*What this task involves*
Go through the data below and copy each line that includes "title".
** Opening Exercise data block **
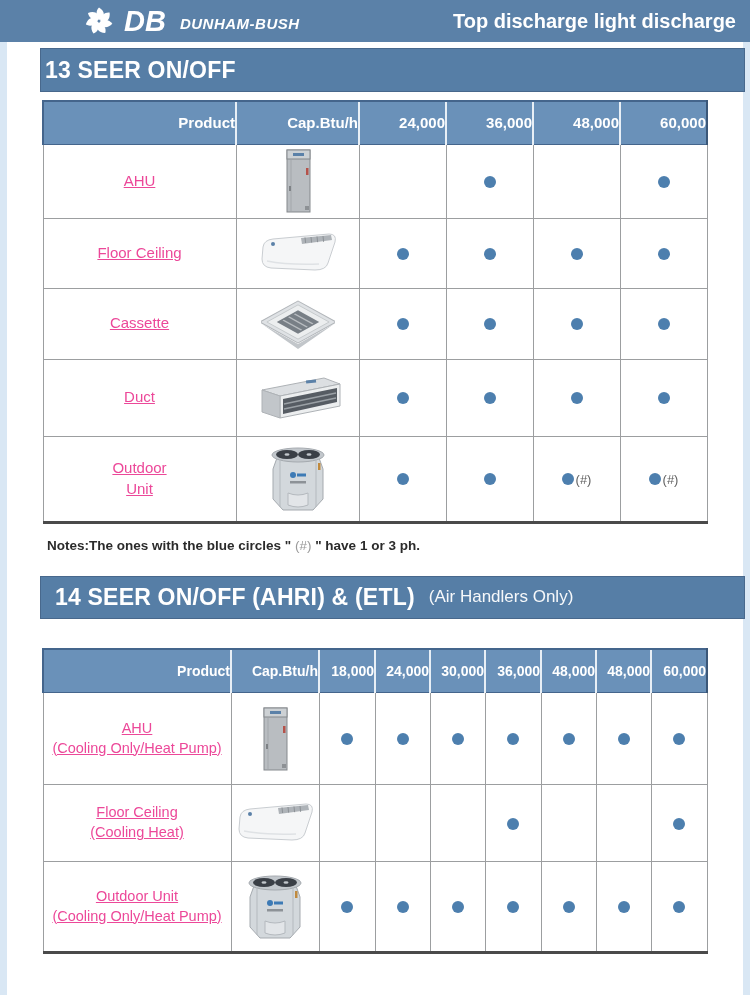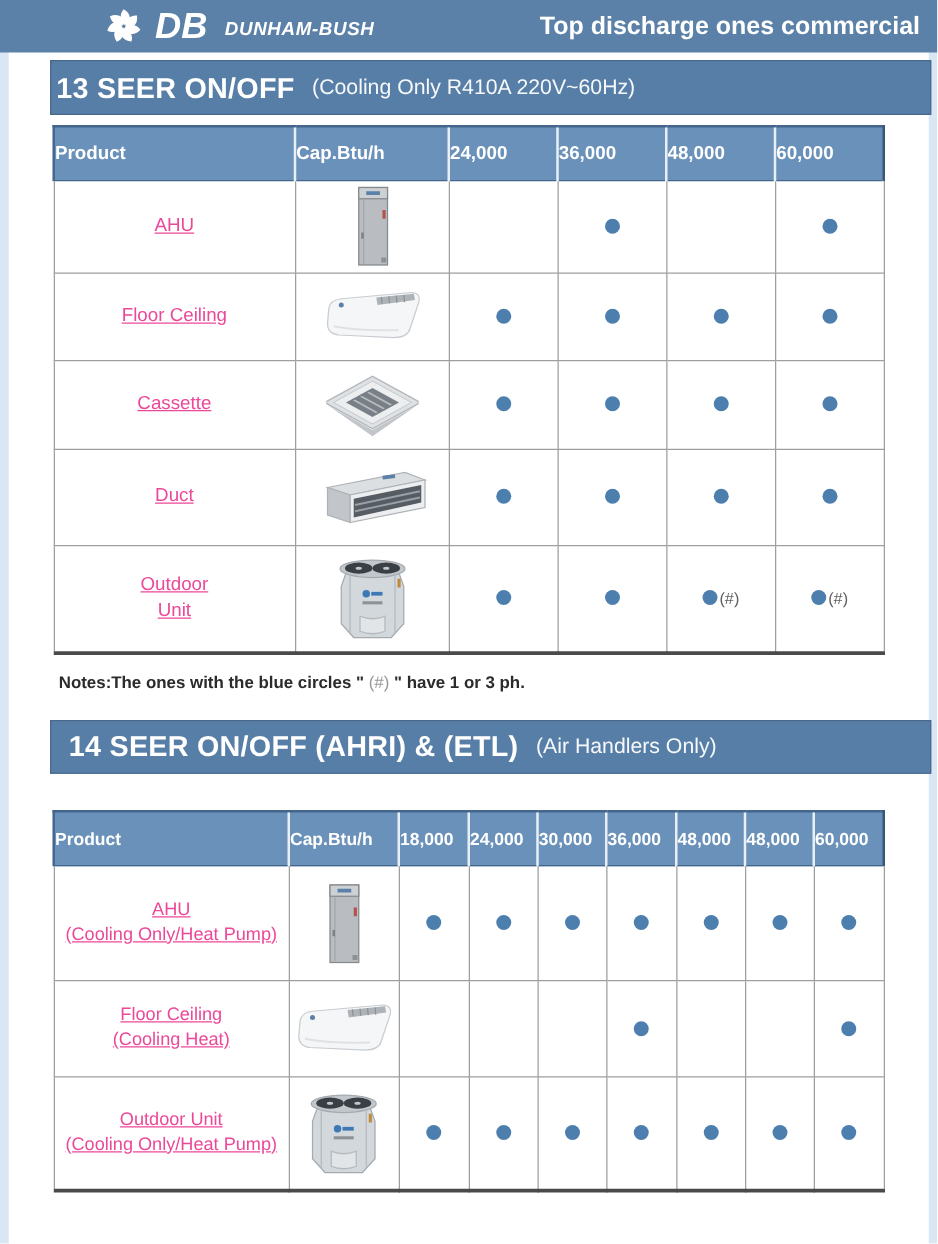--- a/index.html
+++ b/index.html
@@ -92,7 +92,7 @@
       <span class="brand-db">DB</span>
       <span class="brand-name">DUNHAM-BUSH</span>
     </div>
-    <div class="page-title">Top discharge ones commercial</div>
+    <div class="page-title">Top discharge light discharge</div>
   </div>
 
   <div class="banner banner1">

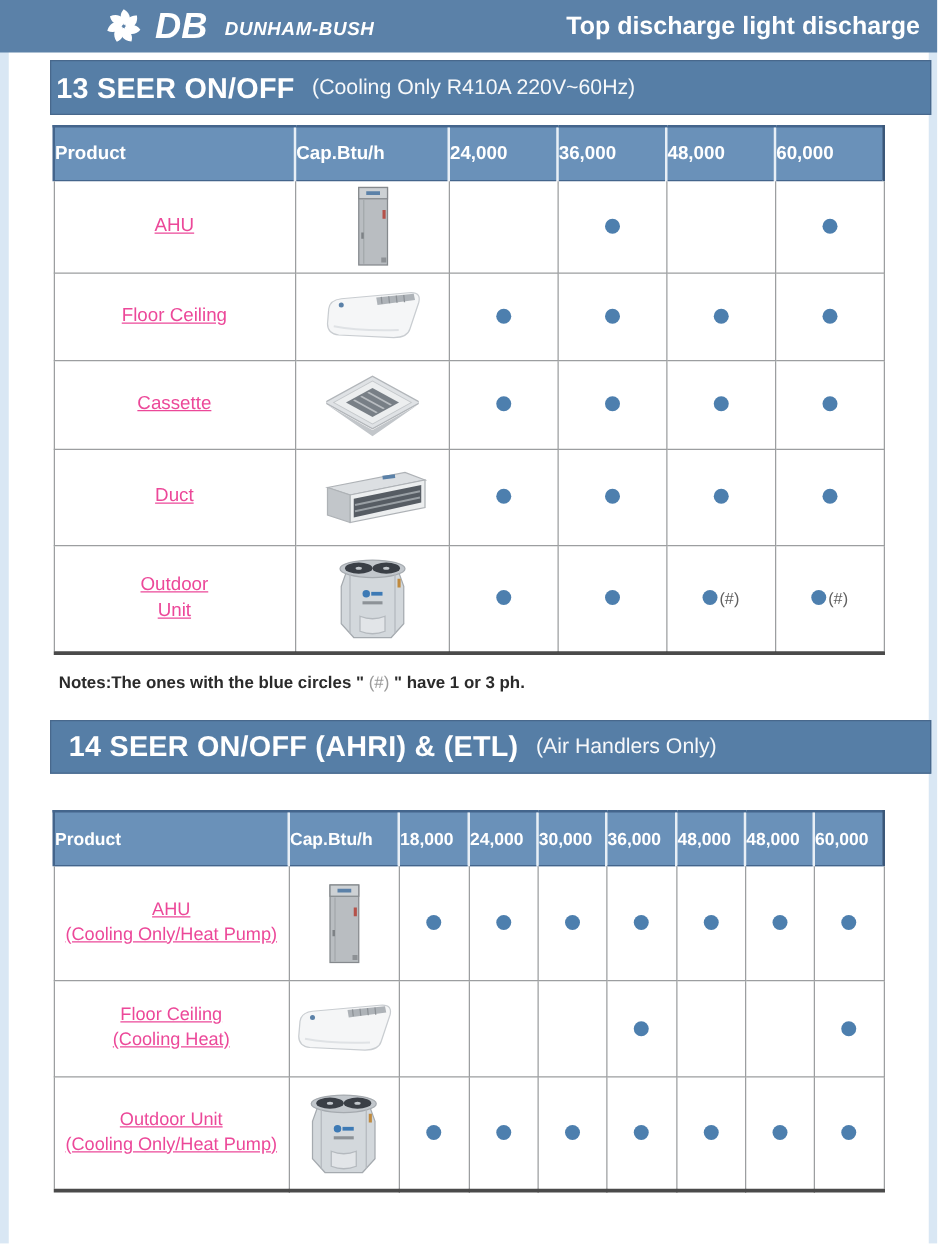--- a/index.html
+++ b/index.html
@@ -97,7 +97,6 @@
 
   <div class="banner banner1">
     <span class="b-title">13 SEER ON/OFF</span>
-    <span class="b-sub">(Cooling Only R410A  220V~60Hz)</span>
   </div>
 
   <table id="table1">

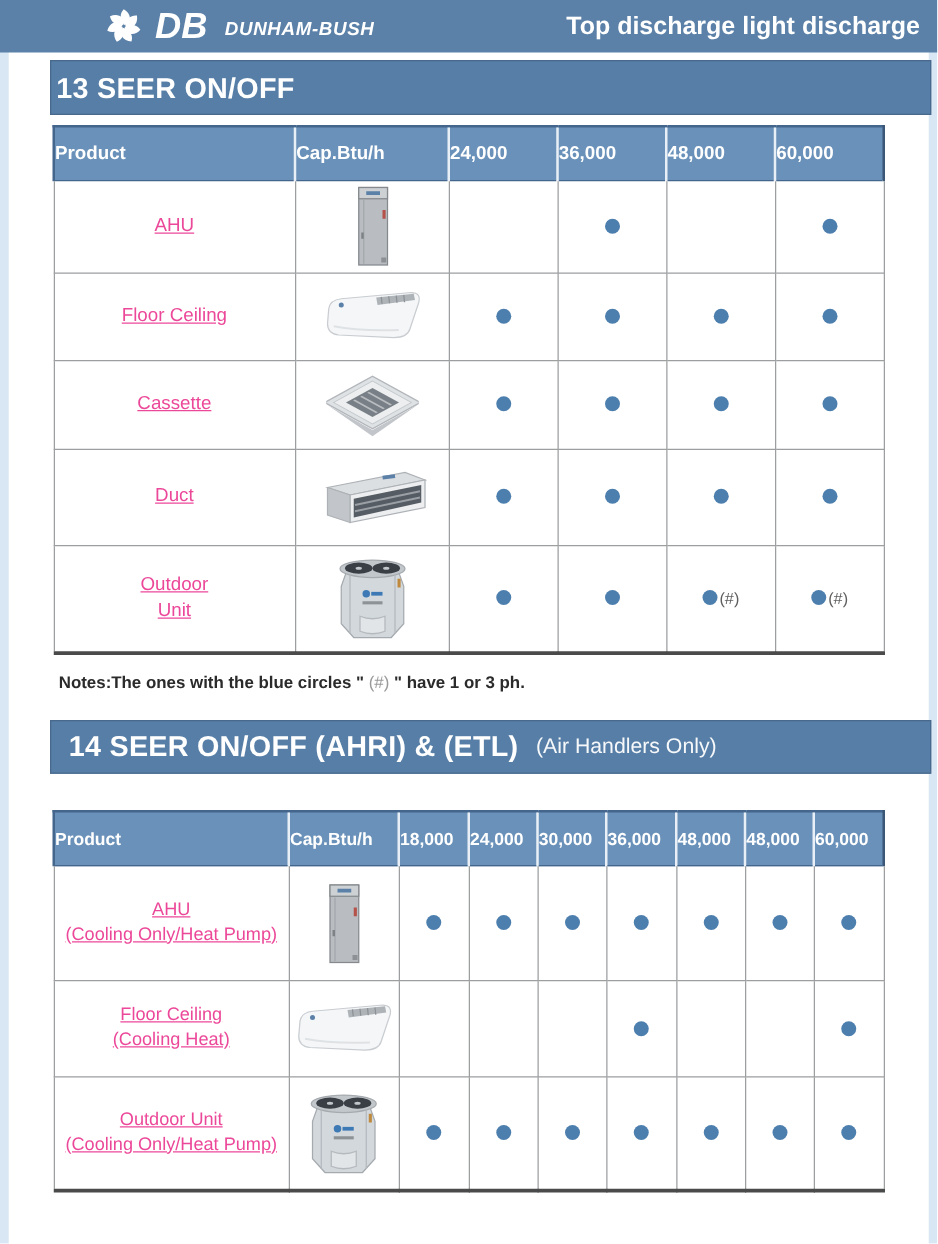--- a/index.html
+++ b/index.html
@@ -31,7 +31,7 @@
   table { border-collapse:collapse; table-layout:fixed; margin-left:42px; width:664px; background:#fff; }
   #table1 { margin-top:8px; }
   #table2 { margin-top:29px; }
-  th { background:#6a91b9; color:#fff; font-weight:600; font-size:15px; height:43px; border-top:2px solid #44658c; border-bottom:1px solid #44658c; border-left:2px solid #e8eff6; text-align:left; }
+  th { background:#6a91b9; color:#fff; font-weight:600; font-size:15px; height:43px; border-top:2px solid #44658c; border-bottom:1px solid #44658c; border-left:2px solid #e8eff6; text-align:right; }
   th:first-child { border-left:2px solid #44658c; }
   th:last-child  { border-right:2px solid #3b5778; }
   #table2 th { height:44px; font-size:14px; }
** Closing Exercise data block **
** Opening Exercise data block **
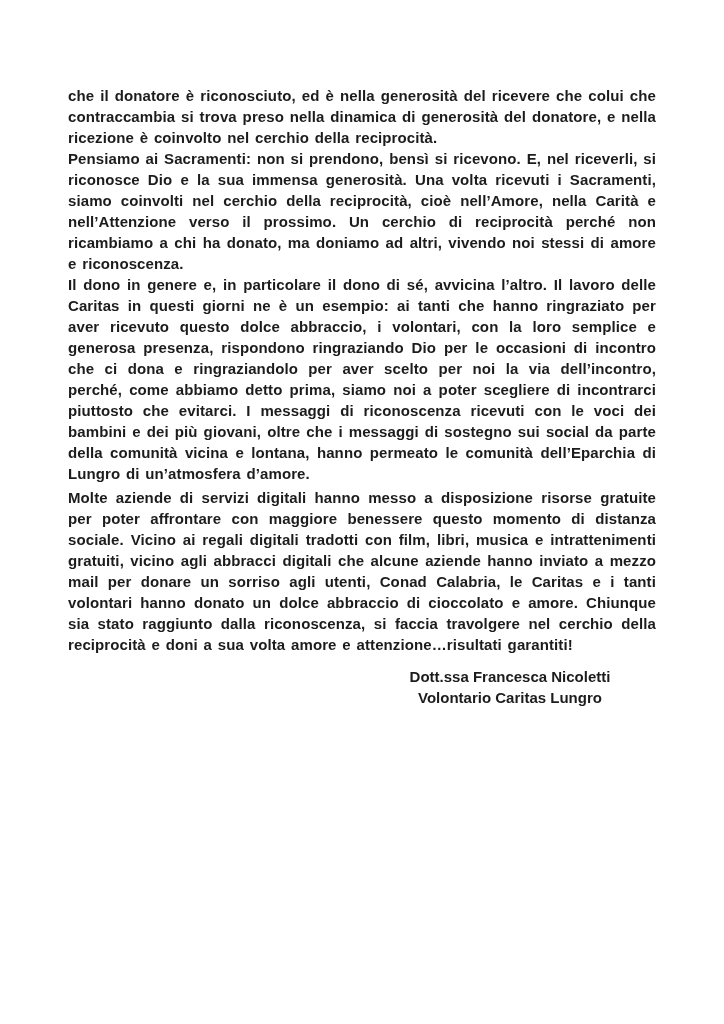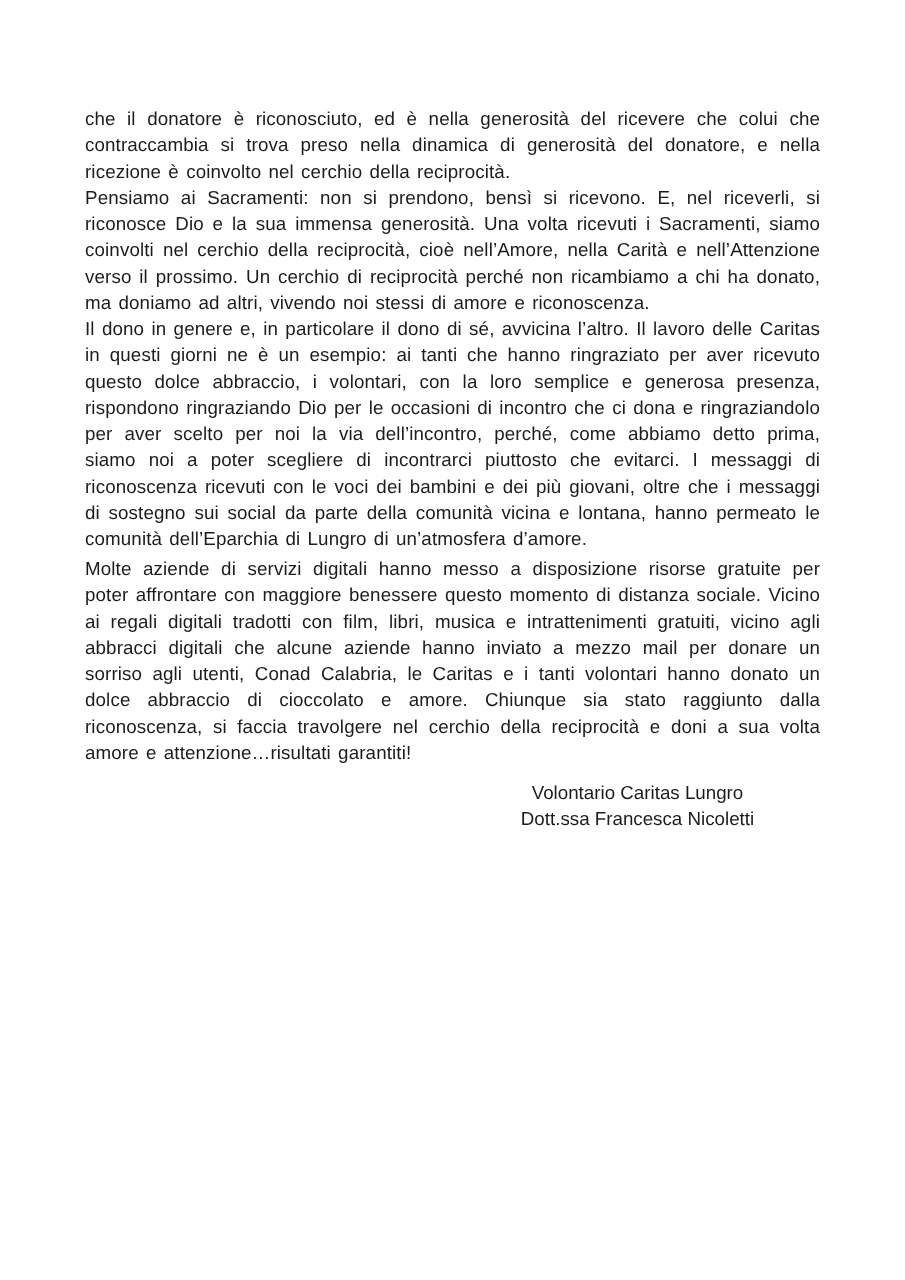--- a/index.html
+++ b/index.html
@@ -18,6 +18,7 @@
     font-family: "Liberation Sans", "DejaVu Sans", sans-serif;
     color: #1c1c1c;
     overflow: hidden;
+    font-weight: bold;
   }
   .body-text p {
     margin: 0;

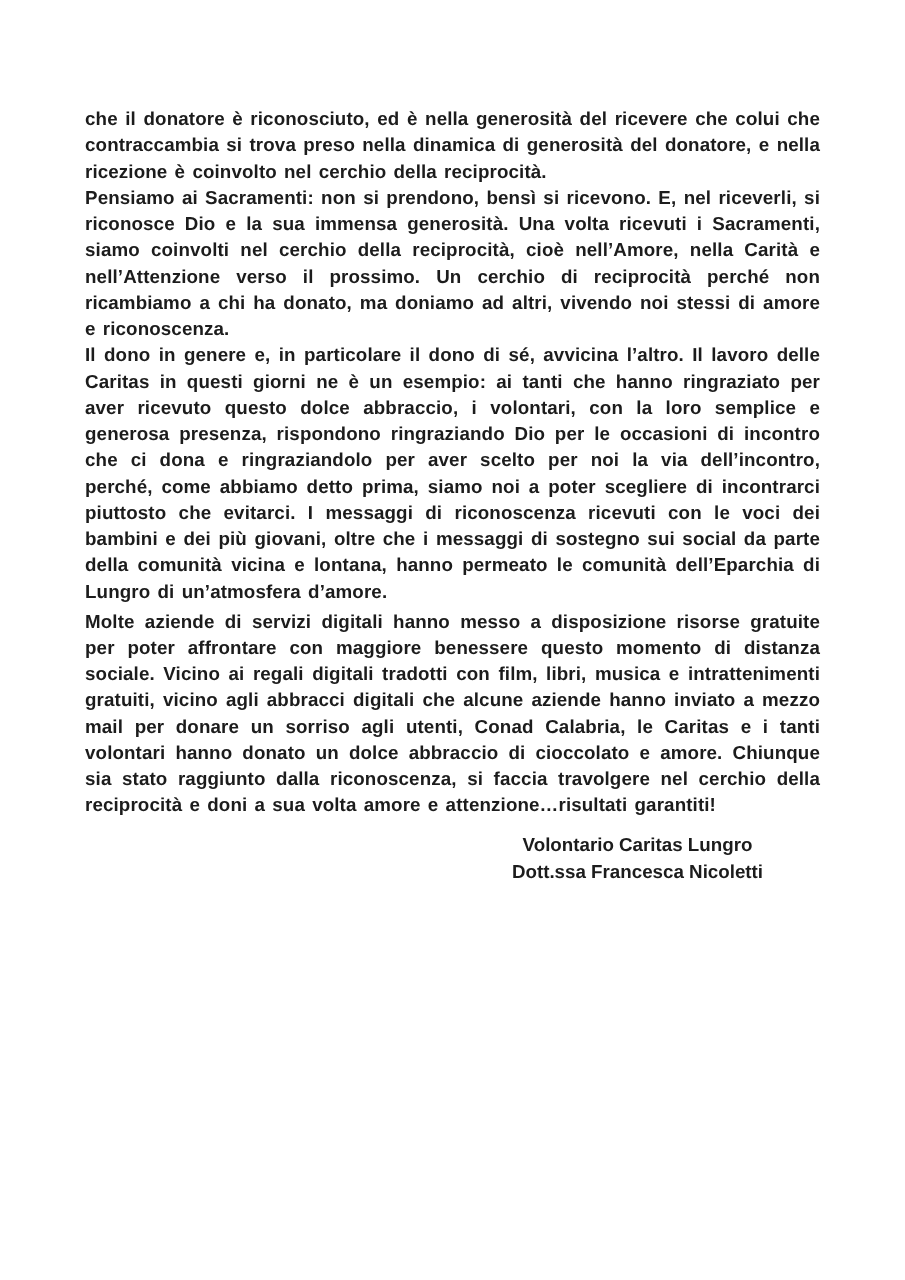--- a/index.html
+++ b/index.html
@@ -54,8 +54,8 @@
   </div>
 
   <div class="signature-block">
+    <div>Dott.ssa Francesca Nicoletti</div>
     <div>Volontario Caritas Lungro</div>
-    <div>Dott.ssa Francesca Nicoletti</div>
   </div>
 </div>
** Closing Exercise data block **
** Opening Exercise data block **
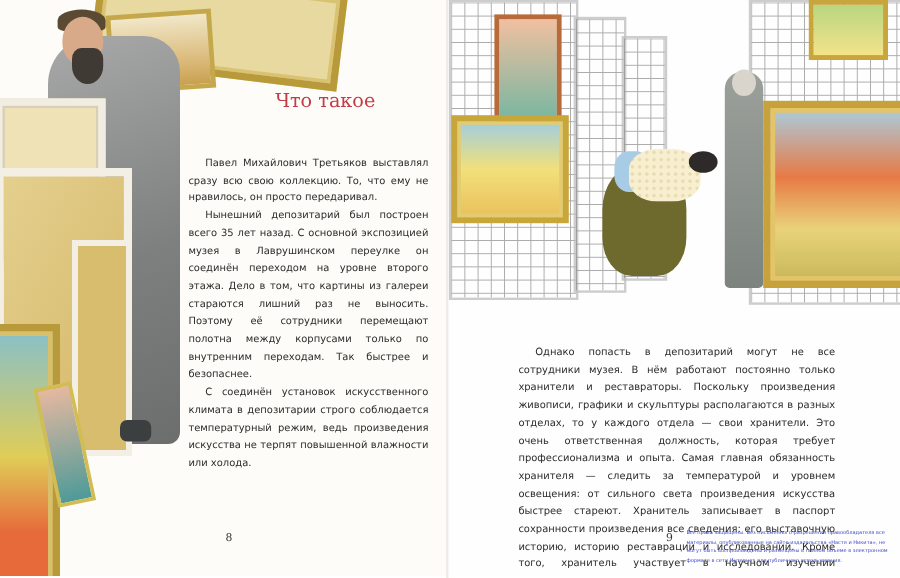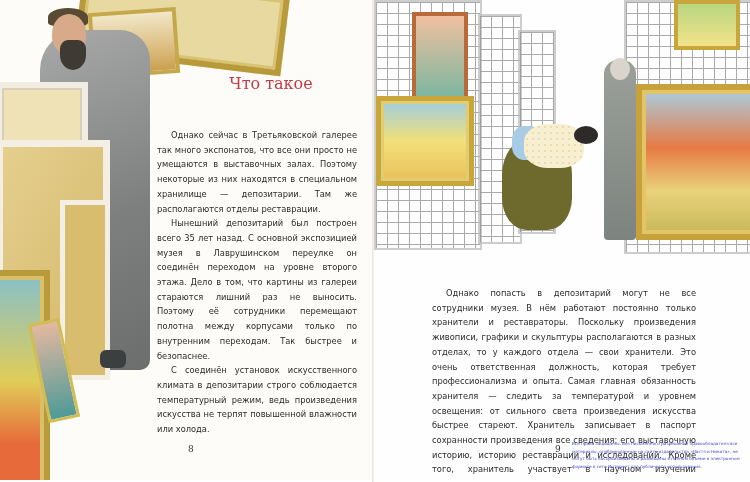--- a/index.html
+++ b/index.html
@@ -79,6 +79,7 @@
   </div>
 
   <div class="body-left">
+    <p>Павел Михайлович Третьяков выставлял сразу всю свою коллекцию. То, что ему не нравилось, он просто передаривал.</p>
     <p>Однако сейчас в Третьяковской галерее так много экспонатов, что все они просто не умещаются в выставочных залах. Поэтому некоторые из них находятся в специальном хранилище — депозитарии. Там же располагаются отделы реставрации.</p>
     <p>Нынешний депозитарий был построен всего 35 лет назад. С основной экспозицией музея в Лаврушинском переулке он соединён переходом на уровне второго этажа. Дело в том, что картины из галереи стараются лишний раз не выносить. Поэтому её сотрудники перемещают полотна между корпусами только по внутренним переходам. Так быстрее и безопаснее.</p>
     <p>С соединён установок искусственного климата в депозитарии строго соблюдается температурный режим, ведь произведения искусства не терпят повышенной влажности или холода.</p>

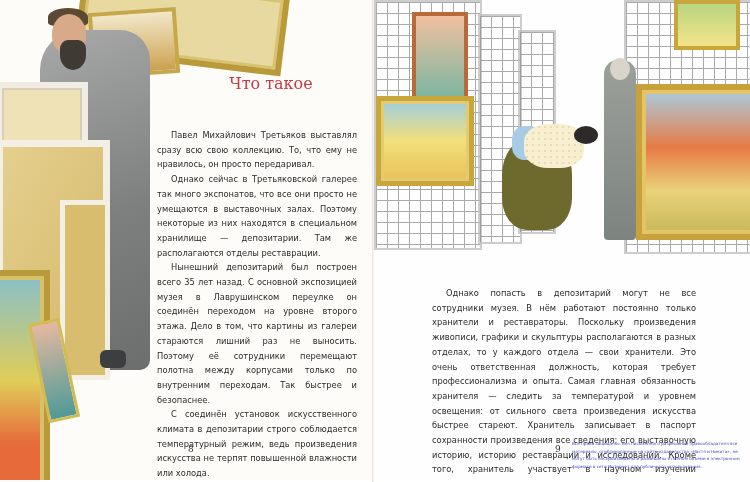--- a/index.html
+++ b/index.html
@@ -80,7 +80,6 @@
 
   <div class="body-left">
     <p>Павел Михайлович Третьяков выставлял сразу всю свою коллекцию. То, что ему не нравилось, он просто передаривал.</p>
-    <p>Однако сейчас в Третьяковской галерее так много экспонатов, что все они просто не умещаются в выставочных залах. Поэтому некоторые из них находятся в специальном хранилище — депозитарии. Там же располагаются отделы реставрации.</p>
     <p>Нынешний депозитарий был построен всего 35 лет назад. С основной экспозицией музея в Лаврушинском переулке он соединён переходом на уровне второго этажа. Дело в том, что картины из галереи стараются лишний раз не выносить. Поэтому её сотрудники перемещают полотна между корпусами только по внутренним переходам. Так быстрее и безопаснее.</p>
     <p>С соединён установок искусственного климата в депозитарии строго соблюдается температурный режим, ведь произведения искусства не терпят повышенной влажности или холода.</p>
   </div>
** Closing Exercise data block **
*Task output*
-    <div class="page-title">Top discharge ones commercial</div>
+    <div class="page-title">Top discharge light discharge</div>
     <span class="b-title">13 SEER ON/OFF</span>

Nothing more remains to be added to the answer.